Entries taken from a collection:
○ ○ ○

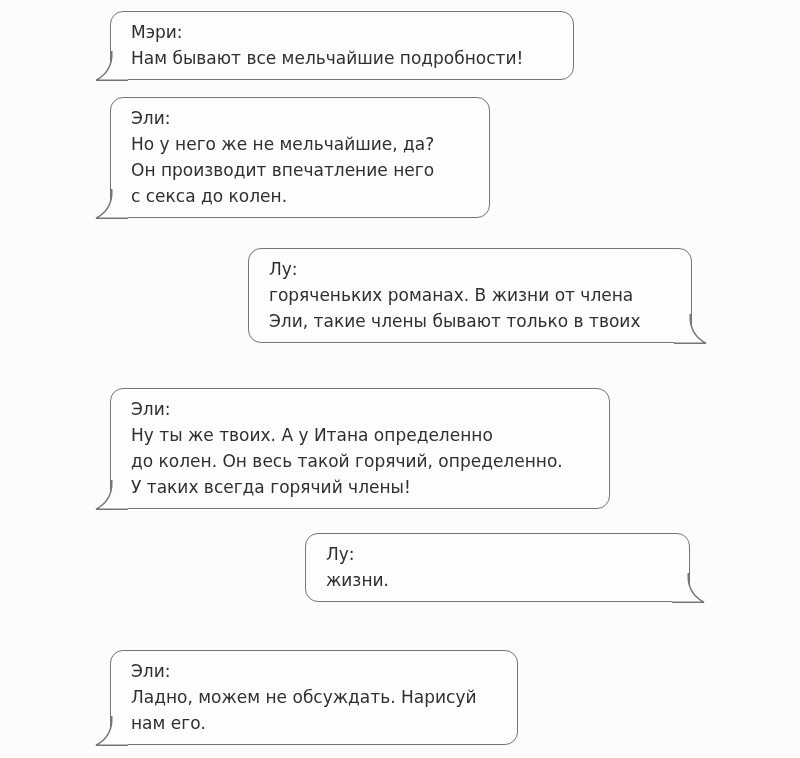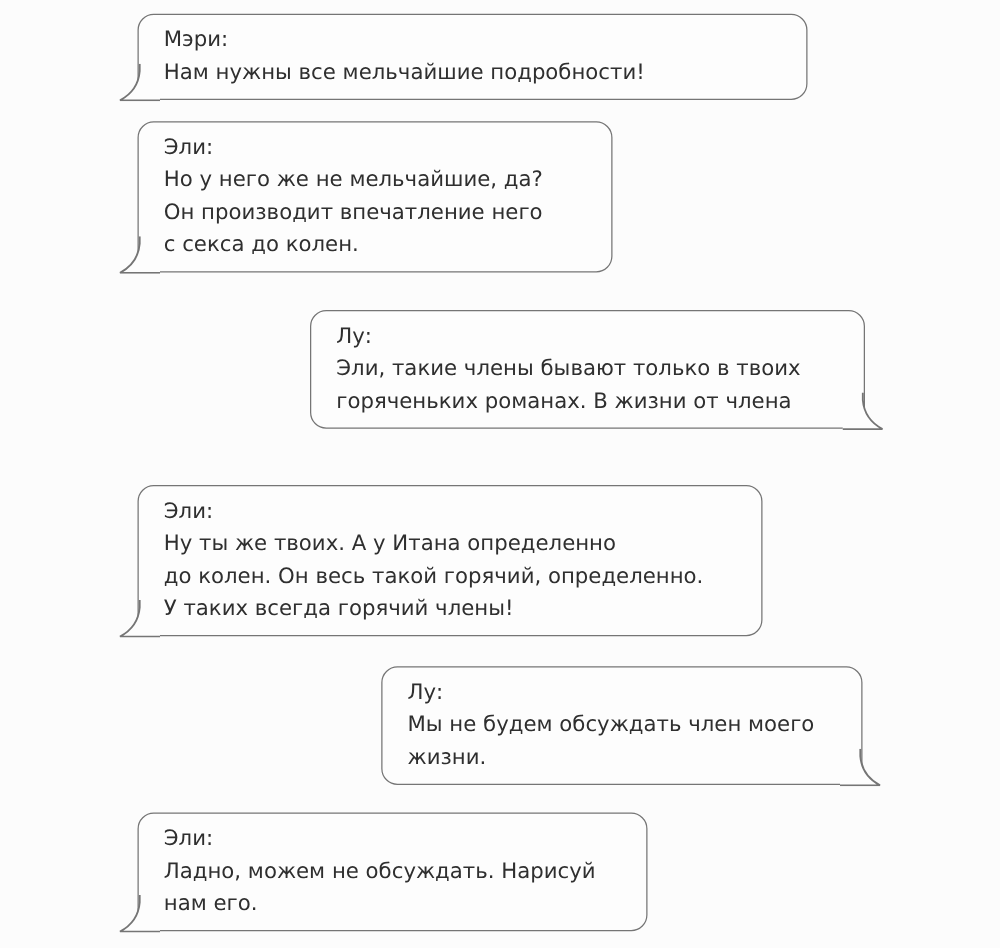--- a/index.html
+++ b/index.html
@@ -35,60 +35,59 @@
     position: absolute;
     bottom: -1.5px;
   }
   .tail-left  { left:  -17px; }
   .tail-right { right: -17px; }
 </style>
 </head>
 <body>
 
 <div class="canvas">
-    <div class="bubble" style="left: 110px; top: 11px; width: 536px;">
+    <div class="bubble" style="left: 110px; top: 11px; width: 464px;">
       <div class="speaker">Мэри:</div>
-      <div class="line">Нам нужны все мельчайшие подробности!</div>
+      <div class="line">Нам бывают все мельчайшие подробности!</div>
       <svg width="34" height="30" viewBox="0 0 34 30" class="tail tail-left">
         <path d="M17.75,0 L17.75,6 Q16.5,21.5 2,29.25 L34,29.25 L34,0 Z" fill="#fdfdfd" stroke="none"></path>
         <path d="M17.75,0 L17.75,6 Q16.5,21.5 2,29.25 L34,29.25" fill="none" stroke="#757575" stroke-width="1.5"></path>
       </svg>
     </div>
     <div class="bubble" style="left: 110px; top: 97px; width: 380px;">
       <div class="speaker">Эли:</div>
       <div class="line">Но у него же не мельчайшие, да?</div>
       <div class="line">Он производит впечатление него</div>
       <div class="line">с секса до колен.</div>
       <svg width="34" height="30" viewBox="0 0 34 30" class="tail tail-left">
         <path d="M17.75,0 L17.75,6 Q16.5,21.5 2,29.25 L34,29.25 L34,0 Z" fill="#fdfdfd" stroke="none"></path>
         <path d="M17.75,0 L17.75,6 Q16.5,21.5 2,29.25 L34,29.25" fill="none" stroke="#757575" stroke-width="1.5"></path>
       </svg>
     </div>
     <div class="bubble" style="left: 248px; top: 248px; width: 444px;">
       <div class="speaker">Лу:</div>
+      <div class="line">горяченьких романах. В жизни от члена</div>
       <div class="line">Эли, такие члены бывают только в твоих</div>
-      <div class="line">горяченьких романах. В жизни от члена</div>
       <svg width="34" height="30" viewBox="0 0 34 30" class="tail tail-right">
         <path d="M16.25,0 L16.25,6 Q17.5,21.5 32,29.25 L0,29.25 L0,0 Z" fill="#fdfdfd" stroke="none"></path>
         <path d="M16.25,0 L16.25,6 Q17.5,21.5 32,29.25 L0,29.25" fill="none" stroke="#757575" stroke-width="1.5"></path>
       </svg>
     </div>
     <div class="bubble" style="left: 110px; top: 388px; width: 500px;">
       <div class="speaker">Эли:</div>
       <div class="line">Ну ты же твоих. А у Итана определенно</div>
       <div class="line">до колен. Он весь такой горячий, определенно.</div>
       <div class="line">У таких всегда горячий члены!</div>
       <svg width="34" height="30" viewBox="0 0 34 30" class="tail tail-left">
         <path d="M17.75,0 L17.75,6 Q16.5,21.5 2,29.25 L34,29.25 L34,0 Z" fill="#fdfdfd" stroke="none"></path>
         <path d="M17.75,0 L17.75,6 Q16.5,21.5 2,29.25 L34,29.25" fill="none" stroke="#757575" stroke-width="1.5"></path>
       </svg>
     </div>
     <div class="bubble" style="left: 305px; top: 533px; width: 385px;">
       <div class="speaker">Лу:</div>
-      <div class="line">Мы не будем обсуждать член моего</div>
       <div class="line">жизни.</div>
       <svg width="34" height="30" viewBox="0 0 34 30" class="tail tail-right">
         <path d="M16.25,0 L16.25,6 Q17.5,21.5 32,29.25 L0,29.25 L0,0 Z" fill="#fdfdfd" stroke="none"></path>
         <path d="M16.25,0 L16.25,6 Q17.5,21.5 32,29.25 L0,29.25" fill="none" stroke="#757575" stroke-width="1.5"></path>
       </svg>
     </div>
     <div class="bubble" style="left: 110px; top: 650px; width: 408px;">
       <div class="speaker">Эли:</div>
       <div class="line">Ладно, можем не обсуждать. Нарисуй</div>
       <div class="line">нам его.</div>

○ ○ ○

Only a number is wanted. How many lines of the entries above carry "подробности"?

Exercise output
2